Nous avons à dépasser une illusion de séparation. Mais, s’il n’y a pas de séparation effective en dépit de toutes les apparences, il n’y a pas non plus d’entité séparative, en tant qu’entité isolée qui s’appartiendrait à elle-même, face à d’autres solitudes analogues.

Paris, le 9 juillet 1989.

Au-delà des opinions et des actes

Entre mes opinions et celles de mes proches, il y a souvent, sous des identités verbales apparentes, des différences ou dissociations profondes.

En particulier, bien que je puisse être opposé à des attitudes conseillées par certaines personnes de haut rang, attitudes que je peux tenir pour dangereuses en certaines occasions, je m’abstiens de porter tout jugement hostile à l’égard de leur personne. Puisque, pas plus que moi, elles n’ont choisi d’être ce qu’elles sont.

Car l’homme qui est parvenu à une certaine profondeur de son être ne saurait se sentir essentiellement distinct de qui que ce soit.

Même si les opinions professées et conseillées par cette personne paraissent éminemment dangereuses.

Il se tient à un point où toute distinction d’ordre spirituel est tenue par lui pour néfaste et génératrice des pires dissensions.

En profondeur, tout est en lui rien dans l’ordre spirituel ne lui est étranger. Quelles que puissent être les apparences au jugement commun.

Cela ne l’empêche pas de réagir contre les opinions proférées par d’autres, mais une telle réaction ne lui dissimule pas l’identité profonde de tous les êtres ; n’est pas pour lui une source justifiée d’hostilité à l’égard de ces personnes.

Ce ne sont pour lui que des gens qui s’abusent dangereusement, fût-ce en toute bonne foi. Il n’ajoute aucune hostilité à celles que ces personnes professent erronément.
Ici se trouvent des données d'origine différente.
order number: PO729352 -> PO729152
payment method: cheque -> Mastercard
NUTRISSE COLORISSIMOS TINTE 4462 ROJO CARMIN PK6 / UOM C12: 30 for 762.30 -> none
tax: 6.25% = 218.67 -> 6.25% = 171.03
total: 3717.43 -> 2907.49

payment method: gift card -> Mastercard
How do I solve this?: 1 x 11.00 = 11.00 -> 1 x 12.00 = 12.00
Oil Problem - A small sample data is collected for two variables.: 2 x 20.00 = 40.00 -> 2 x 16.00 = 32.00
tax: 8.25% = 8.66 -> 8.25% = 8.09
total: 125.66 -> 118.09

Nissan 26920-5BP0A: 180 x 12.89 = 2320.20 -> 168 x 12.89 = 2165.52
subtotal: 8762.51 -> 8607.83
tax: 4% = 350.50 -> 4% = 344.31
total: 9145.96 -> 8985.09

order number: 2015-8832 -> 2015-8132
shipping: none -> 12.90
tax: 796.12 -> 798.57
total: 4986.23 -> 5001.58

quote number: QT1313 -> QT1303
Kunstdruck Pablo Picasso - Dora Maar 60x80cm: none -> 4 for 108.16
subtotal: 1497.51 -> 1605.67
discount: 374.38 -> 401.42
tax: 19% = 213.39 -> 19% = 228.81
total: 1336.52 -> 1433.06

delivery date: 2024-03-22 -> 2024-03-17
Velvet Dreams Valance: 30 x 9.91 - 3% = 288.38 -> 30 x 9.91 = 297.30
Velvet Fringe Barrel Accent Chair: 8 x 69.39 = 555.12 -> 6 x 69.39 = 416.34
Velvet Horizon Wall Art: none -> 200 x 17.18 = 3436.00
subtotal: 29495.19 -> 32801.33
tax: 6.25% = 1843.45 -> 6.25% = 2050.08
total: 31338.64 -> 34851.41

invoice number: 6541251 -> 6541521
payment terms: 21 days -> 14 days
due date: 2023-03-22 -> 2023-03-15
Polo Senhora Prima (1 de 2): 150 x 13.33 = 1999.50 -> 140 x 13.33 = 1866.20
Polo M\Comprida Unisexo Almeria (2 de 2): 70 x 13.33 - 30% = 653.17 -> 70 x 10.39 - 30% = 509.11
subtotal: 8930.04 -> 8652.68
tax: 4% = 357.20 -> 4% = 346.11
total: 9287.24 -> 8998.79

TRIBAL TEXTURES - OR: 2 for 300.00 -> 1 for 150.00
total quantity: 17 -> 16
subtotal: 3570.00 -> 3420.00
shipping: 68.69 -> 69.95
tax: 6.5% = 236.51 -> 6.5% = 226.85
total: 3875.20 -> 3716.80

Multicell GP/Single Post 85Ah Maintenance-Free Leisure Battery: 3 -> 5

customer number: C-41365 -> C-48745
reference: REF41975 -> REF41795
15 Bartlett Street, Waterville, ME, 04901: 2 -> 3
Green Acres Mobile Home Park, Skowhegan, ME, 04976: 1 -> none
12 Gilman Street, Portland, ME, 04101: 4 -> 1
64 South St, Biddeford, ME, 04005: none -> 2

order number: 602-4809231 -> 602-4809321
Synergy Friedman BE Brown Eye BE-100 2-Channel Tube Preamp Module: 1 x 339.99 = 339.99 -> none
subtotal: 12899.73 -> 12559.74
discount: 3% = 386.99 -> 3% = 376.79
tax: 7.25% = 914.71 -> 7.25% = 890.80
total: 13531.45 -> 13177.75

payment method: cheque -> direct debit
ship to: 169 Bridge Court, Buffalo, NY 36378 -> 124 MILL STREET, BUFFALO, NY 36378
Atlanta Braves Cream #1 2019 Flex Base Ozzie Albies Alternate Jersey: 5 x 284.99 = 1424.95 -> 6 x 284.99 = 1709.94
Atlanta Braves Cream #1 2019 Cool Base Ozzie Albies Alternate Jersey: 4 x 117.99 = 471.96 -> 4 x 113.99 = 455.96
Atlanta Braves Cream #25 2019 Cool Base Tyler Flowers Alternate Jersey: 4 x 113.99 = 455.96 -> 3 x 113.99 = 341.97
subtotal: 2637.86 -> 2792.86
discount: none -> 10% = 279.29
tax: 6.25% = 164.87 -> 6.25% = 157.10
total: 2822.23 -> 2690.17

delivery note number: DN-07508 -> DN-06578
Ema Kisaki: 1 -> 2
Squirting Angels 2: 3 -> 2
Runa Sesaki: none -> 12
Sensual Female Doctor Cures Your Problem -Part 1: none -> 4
Il n’est plus à leur niveau et ne peut plus entrer dans leurs conflits qu’il déplore. Il a dépassé une certaine vision du monde et d’autrui, qu’il ne saurait réintégrer. La vérité est au-delà de ces prises de position naïves, si fondées qu’elles puissent paraître.

L’humanité véritable est au-delà de toutes ces dissensions et imperfections.

C’est un autre nous-même qui s’abuse et dont nous ne pouvons pas, sans devenir absurde, nous séparer ; quelqu’insensées que ses attitudes puissent paraître à nos yeux.